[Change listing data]
>>>>>

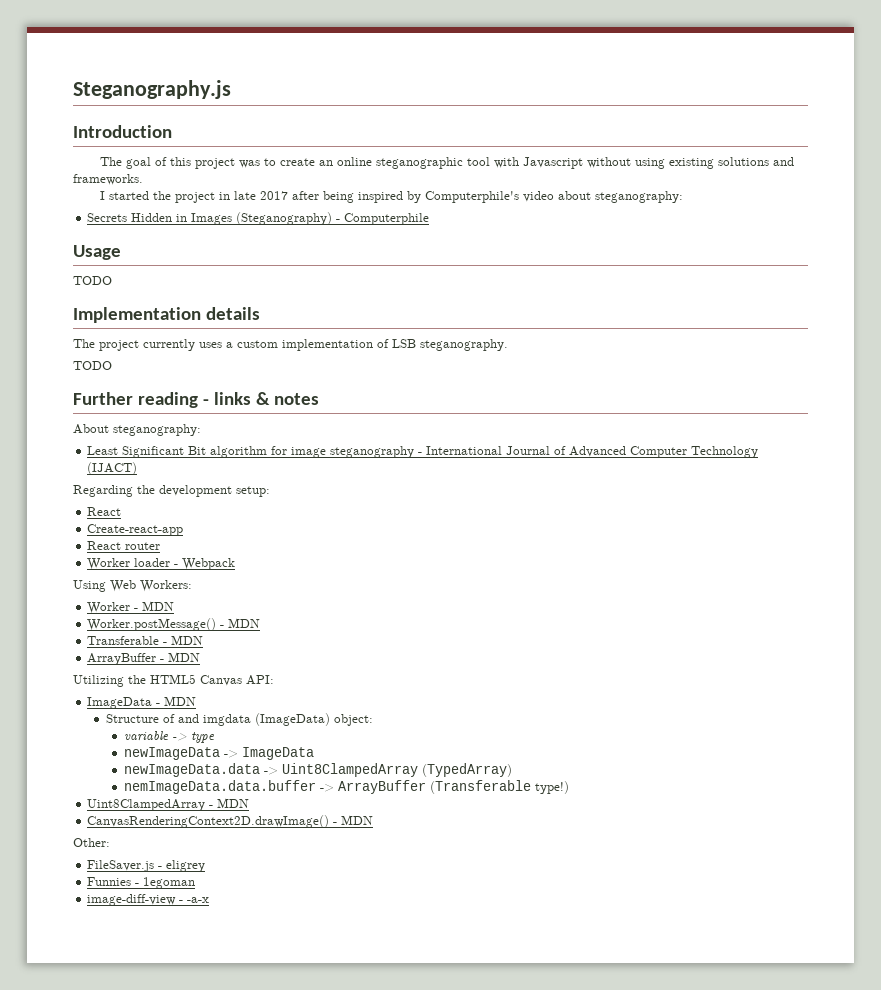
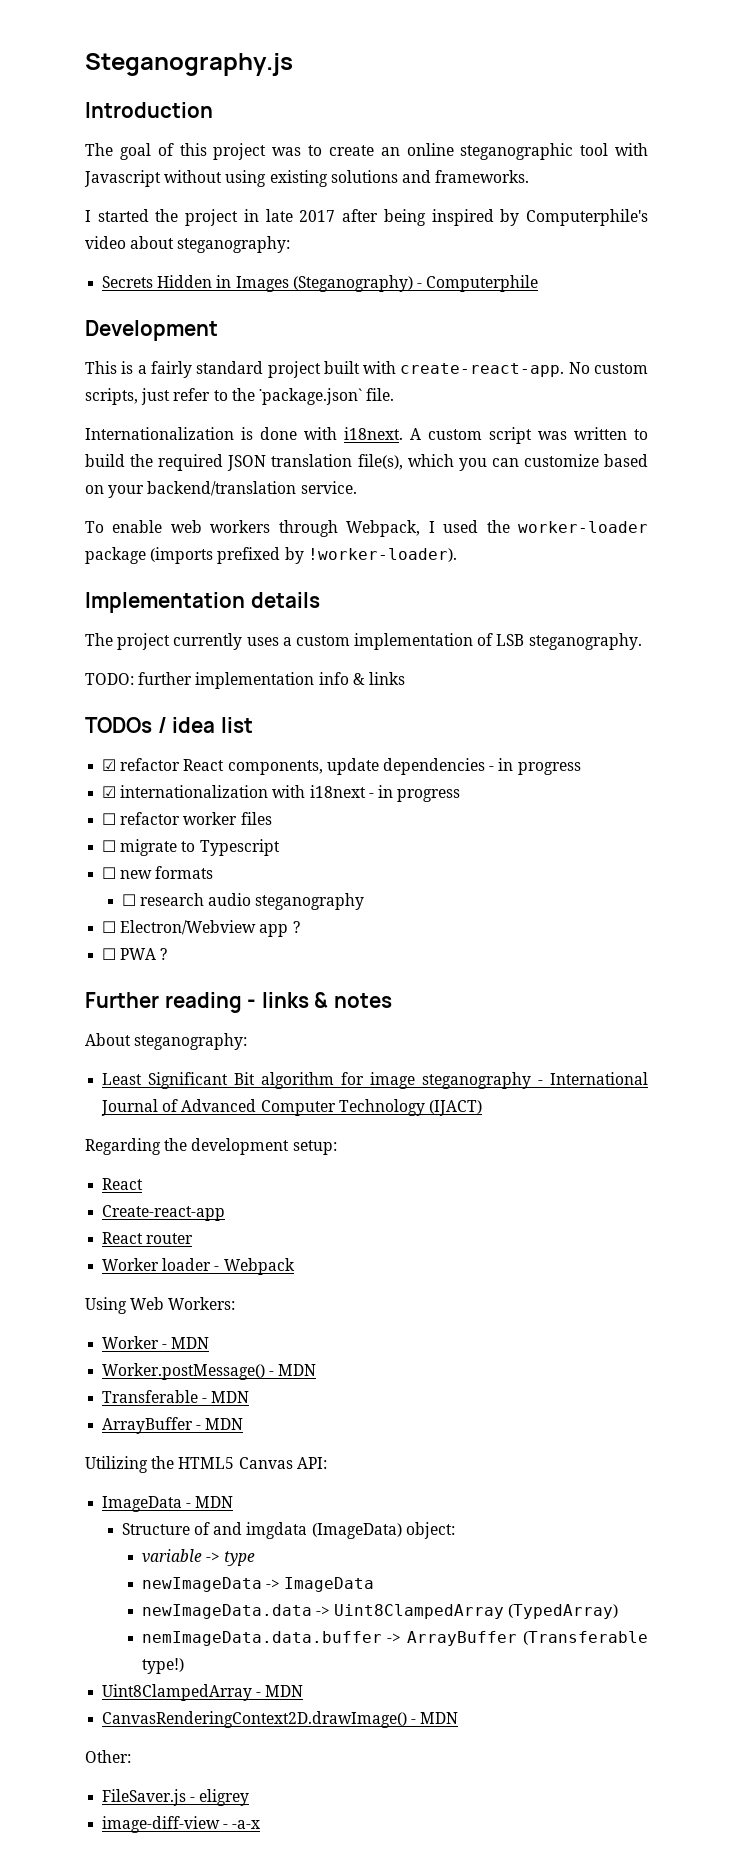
[73,245,121,260] [73,276,112,285] Usage // TODO -> [85,320,218,341] [85,361,648,378] [85,388,395,405] [85,427,648,444] [85,454,649,471] [85,481,357,498] [85,520,649,537] [85,547,457,564] Development // This is a fairly standard project built with create-react-app. No custom scripts, just refer to the ˙package.json` file. // Internationalization is done with i18next. A custom script was written to build the required JSON translation file(s), which you can customize based on your backend/translation service. // To enable web workers through Webpack, I used the worker-loader package (imports prefixed by !worker-loader).
[73,361,112,370] TODO -> [85,672,405,689] [85,717,253,733] [102,758,581,775] [102,785,461,802] [102,812,272,825] [102,839,280,856] [102,866,214,879] [121,893,365,910] [102,920,300,937] [102,948,168,960] TODO: further implementation info & links // TODOs / idea list // ☑ refactor React components, update dependencies - in progress // ☑ internationalization with i18next - in progress // ☐ refactor worker files // ☐ migrate to Typescript // ☐ new formats // ☐ research audio steganography // ☐ Electron/Webview app ? // ☐ PWA ?
[87,877,196,889] // Funnies - 1egoman -> (250, 1797) none

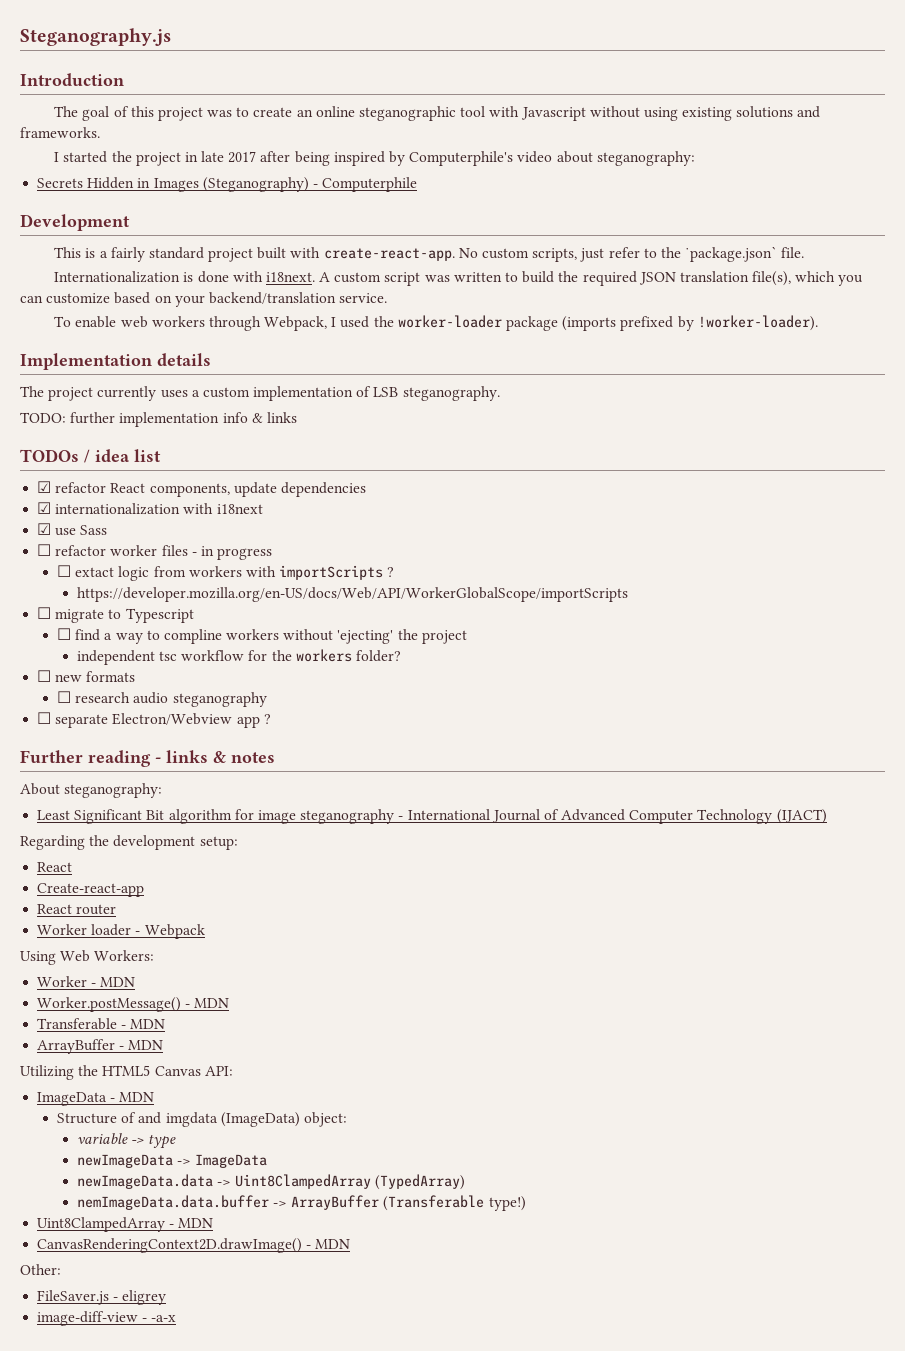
[489,758,581,775] - in progress -> (366, 489) none
[368,785,461,802] [102,812,272,825] [102,839,280,856] - in progress // ☐ refactor worker files // ☐ migrate to Typescript -> [37,523,108,536] [37,544,273,560] [56,565,395,581] [76,587,628,602] [37,607,194,623] [56,628,467,644] [76,649,401,665] // ☑ use Sass // ☐ refactor worker files - in progress // ☐ extact logic from workers with importScripts ? // https://developer.mozilla.org/en-US/docs/Web/API/WorkerGlobalScope/importScripts // ☐ migrate to Typescript // ☐ find a way to compline workers without 'ejecting' the project // independent tsc workflow for the workers folder?
(117, 927) none -> [55,714,109,728] separate
[102,948,168,960] // ☐ PWA ? -> (271, 719) none

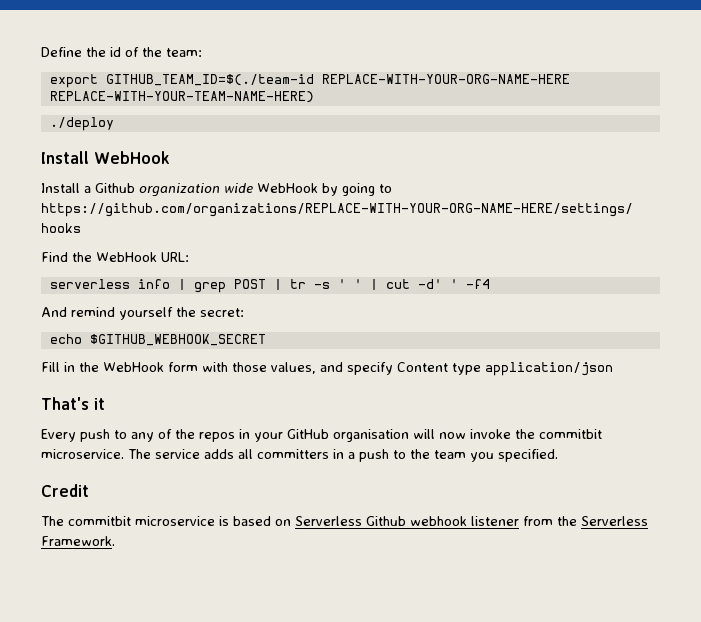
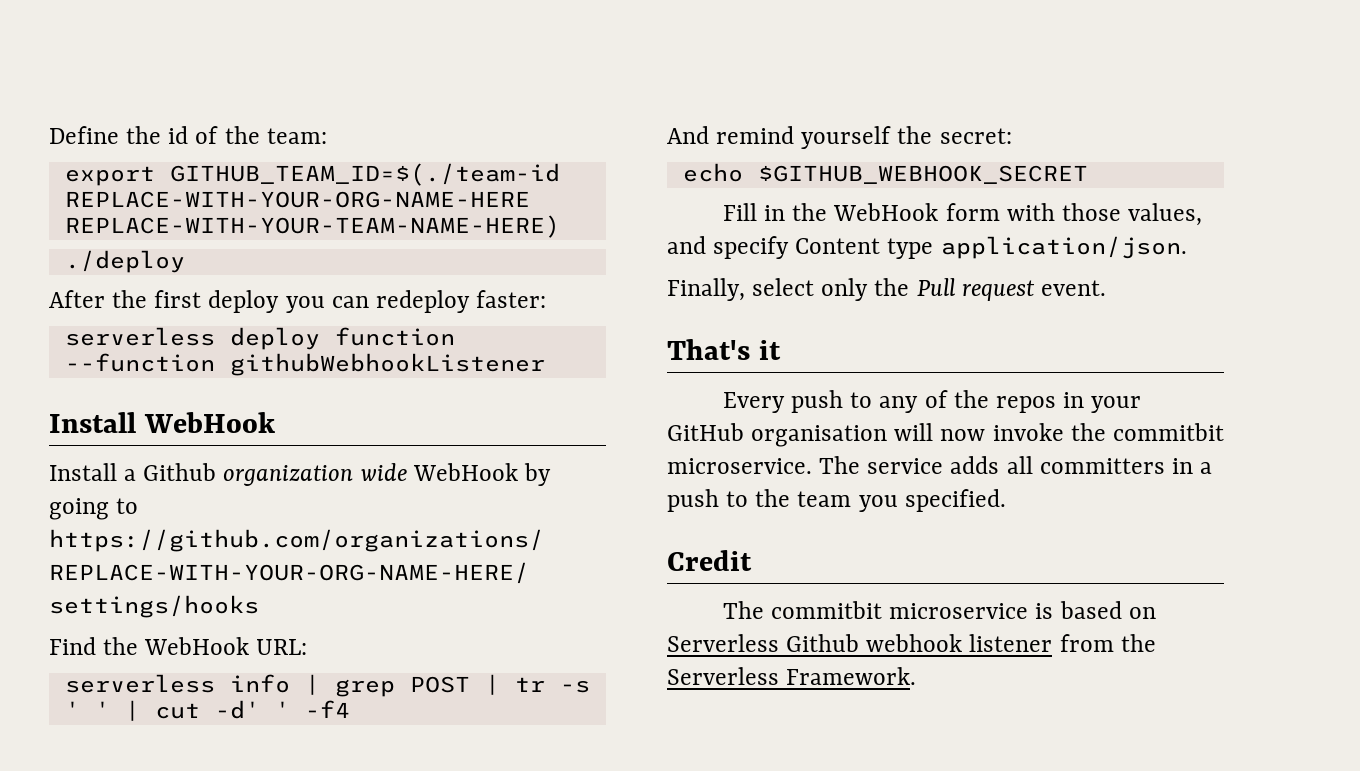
(114, 124) none -> [49,290,547,313] [64,327,455,350] [64,353,545,376] // After the first deploy you can redeploy faster: // serverless deploy function --function githubWebhookListener
[485,362,613,376] application/json -> [940,236,1187,259] [667,278,1106,301] application/json. // Finally, select only the Pull request event.

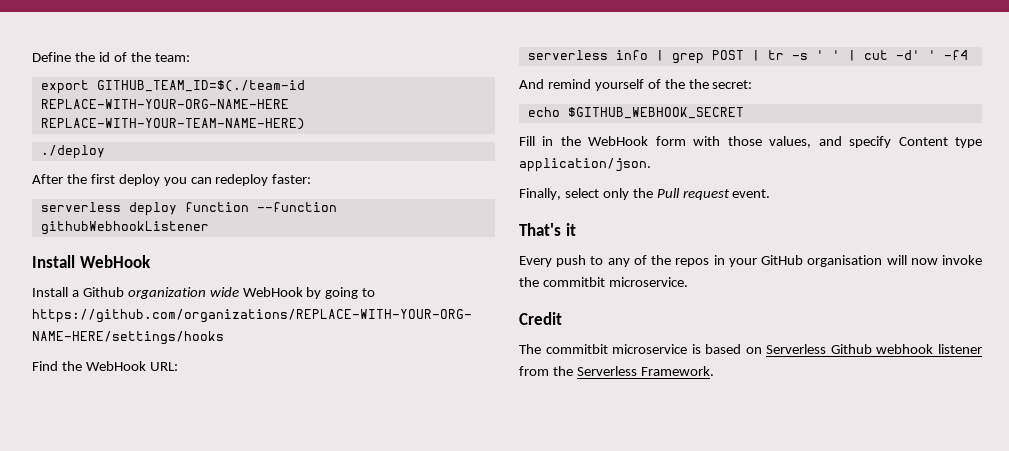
(892, 137) none -> [647,79,685,89] of the
[819,456,1213,474] [667,489,1006,512] The service adds all committers in a push to the team you specified. -> (688, 282) none

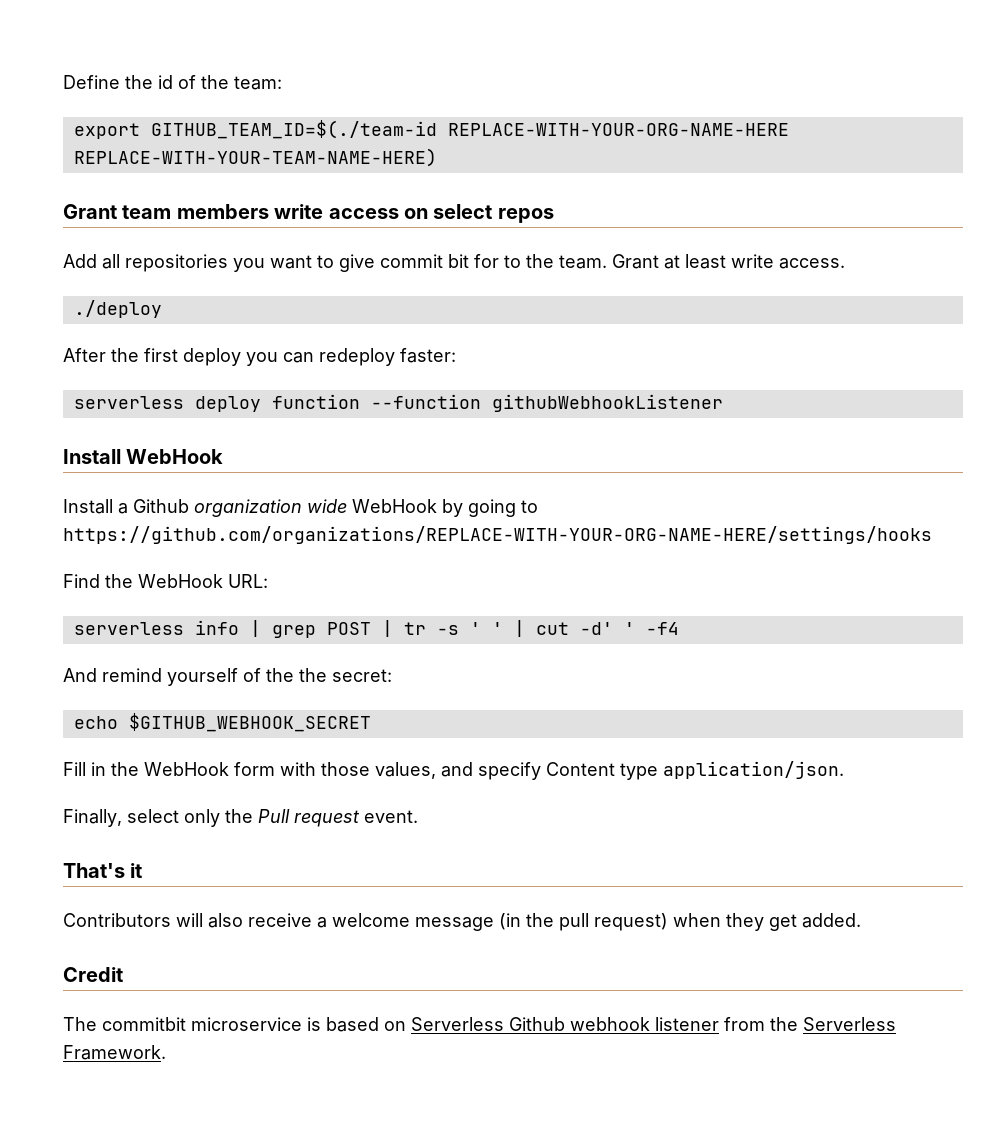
(305, 124) none -> [63,204,554,223] [63,254,845,272] // Grant team members write access on select repos // Add all repositories you want to give commit bit for to the team. Grant at least write access.
[519,255,982,267] [519,277,688,287] Every push to any of the repos in your GitHub organisation will now invoke the commitbit microservice. -> [63,913,861,931] Contributors will also receive a welcome message (in the pull request) when they get added.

<<<<<

Please repeat every record above exactly, leaving the pictures out.

[73,245,121,260] [73,276,112,285] Usage // TODO -> [85,320,218,341] [85,361,648,378] [85,388,395,405] [85,427,648,444] [85,454,649,471] [85,481,357,498] [85,520,649,537] [85,547,457,564] Development // This is a fairly standard project built with create-react-app. No custom scripts, just refer to the ˙package.json` file. // Internationalization is done with i18next. A custom script was written to build the required JSON translation file(s), which you can customize based on your backend/translation service. // To enable web workers through Webpack, I used the worker-loader package (imports prefixed by !worker-loader).
[73,361,112,370] TODO -> [85,672,405,689] [85,717,253,733] [102,758,581,775] [102,785,461,802] [102,812,272,825] [102,839,280,856] [102,866,214,879] [121,893,365,910] [102,920,300,937] [102,948,168,960] TODO: further implementation info & links // TODOs / idea list // ☑ refactor React components, update dependencies - in progress // ☑ internationalization with i18next - in progress // ☐ refactor worker files // ☐ migrate to Typescript // ☐ new formats // ☐ research audio steganography // ☐ Electron/Webview app ? // ☐ PWA ?
[87,877,196,889] // Funnies - 1egoman -> (250, 1797) none

[489,758,581,775] - in progress -> (366, 489) none
[368,785,461,802] [102,812,272,825] [102,839,280,856] - in progress // ☐ refactor worker files // ☐ migrate to Typescript -> [37,523,108,536] [37,544,273,560] [56,565,395,581] [76,587,628,602] [37,607,194,623] [56,628,467,644] [76,649,401,665] // ☑ use Sass // ☐ refactor worker files - in progress // ☐ extact logic from workers with importScripts ? // https://developer.mozilla.org/en-US/docs/Web/API/WorkerGlobalScope/importScripts // ☐ migrate to Typescript // ☐ find a way to compline workers without 'ejecting' the project // independent tsc workflow for the workers folder?
(117, 927) none -> [55,714,109,728] separate
[102,948,168,960] // ☐ PWA ? -> (271, 719) none

(114, 124) none -> [49,290,547,313] [64,327,455,350] [64,353,545,376] // After the first deploy you can redeploy faster: // serverless deploy function --function githubWebhookListener
[485,362,613,376] application/json -> [940,236,1187,259] [667,278,1106,301] application/json. // Finally, select only the Pull request event.

(892, 137) none -> [647,79,685,89] of the
[819,456,1213,474] [667,489,1006,512] The service adds all committers in a push to the team you specified. -> (688, 282) none

(305, 124) none -> [63,204,554,223] [63,254,845,272] // Grant team members write access on select repos // Add all repositories you want to give commit bit for to the team. Grant at least write access.
[519,255,982,267] [519,277,688,287] Every push to any of the repos in your GitHub organisation will now invoke the commitbit microservice. -> [63,913,861,931] Contributors will also receive a welcome message (in the pull request) when they get added.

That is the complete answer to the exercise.